En 2018, The End évoquait la puissance des arbres. Leur façon de communiquer entre eux, de réguler le vivant pour se protéger d’une humanité excessive. Même bulles écrites au crayon papier, même type de dessin réaliste, The End était construit sur le modèle de l’enquête avec des scientifiques qui cherchent à comprendre ce que cachent l’intelligence des arbres : « Une météorite qui ne supprime que les dinosaures mais laisse en vie les mammifères et les végétaux ? Ca ne tient pas. »

En 2019, avec Dominique Bertail au dessin, ZEP avait scénarisé Paris 2119. On découvrait un Paris où tout est reconnaissance faciale, où les transports se font par téléportation. Cette BD d’anticipation s’interrogeait sur l’entre-deux, c’est à dire ce moment où la nouvelle technologie devient dominante et efface peu à peu le monde d’avant.
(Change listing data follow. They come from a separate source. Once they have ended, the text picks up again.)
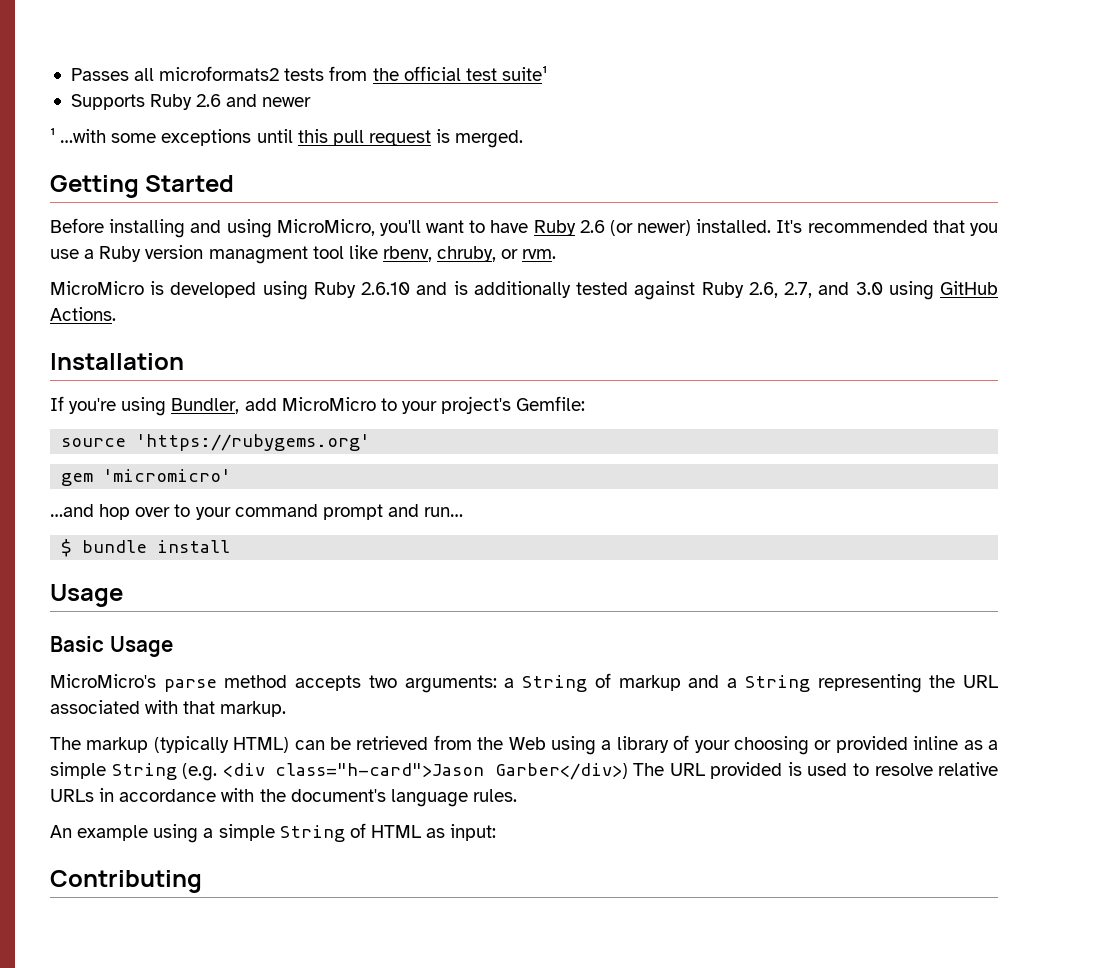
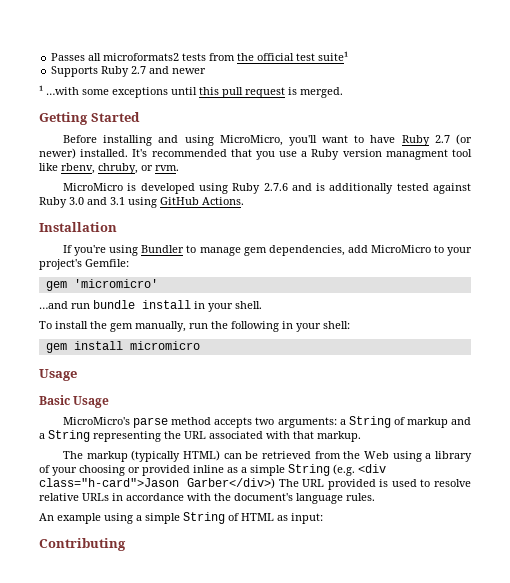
- Supports Ruby 2.6 and newer
+ Supports Ruby 2.7 and newer
- Before installing and using MicroMicro, you'll want to have Ruby 2.6 (or newer) installed.
+ Before installing and using MicroMicro, you'll want to have Ruby 2.7 (or newer) installed.
- MicroMicro is developed using Ruby 2.6.10 and is additionally tested against Ruby 2.6, 2.7, and 3.0 using GitHub Actions.
+ MicroMicro is developed using Ruby 2.7.6 and is additionally tested against Ruby 3.0 and 3.1 using GitHub Actions.
- If you're using Bundler, add MicroMicro to your project's Gemfile:
+ If you're using Bundler to manage gem dependencies, add MicroMicro to your project's Gemfile:
- source 'https://rubygems.org'
- …and hop over to your command prompt and run…
- $ bundle install
+ …and run bundle install in your shell.
+ To install the gem manually, run the following in your shell:
+ gem install micromicro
Je suis en train d’effacer votre identité. Vous n’avez plus de crédits, plus de domicile, plus d’accès au réseau, plus de parole. Je vous adresse mes sincères condoléances

Paris 2119 Planche Ed. Rue de Sèvres – Zep & Bertail

Ce que nous sommes, c’est l’instant d’après. Le monde d’avant n’existe plus aux yeux de la masse. Mais il suffit d’un bug, d’un piratage pour que la lucidité revienne. C’est l’épreuve que traverse Constant – Melville. Dans ces trois albums, Zep se fait grave. L’homme détruit, achève, extermine, mais l’auteur dit aussi qu’il peut réparer, à condition qu’il prenne conscience du désastre à venir. Pas si simple vu d’aujourd’hui.

Ce que nous sommes de ZEP, chez Rue de Sèvres.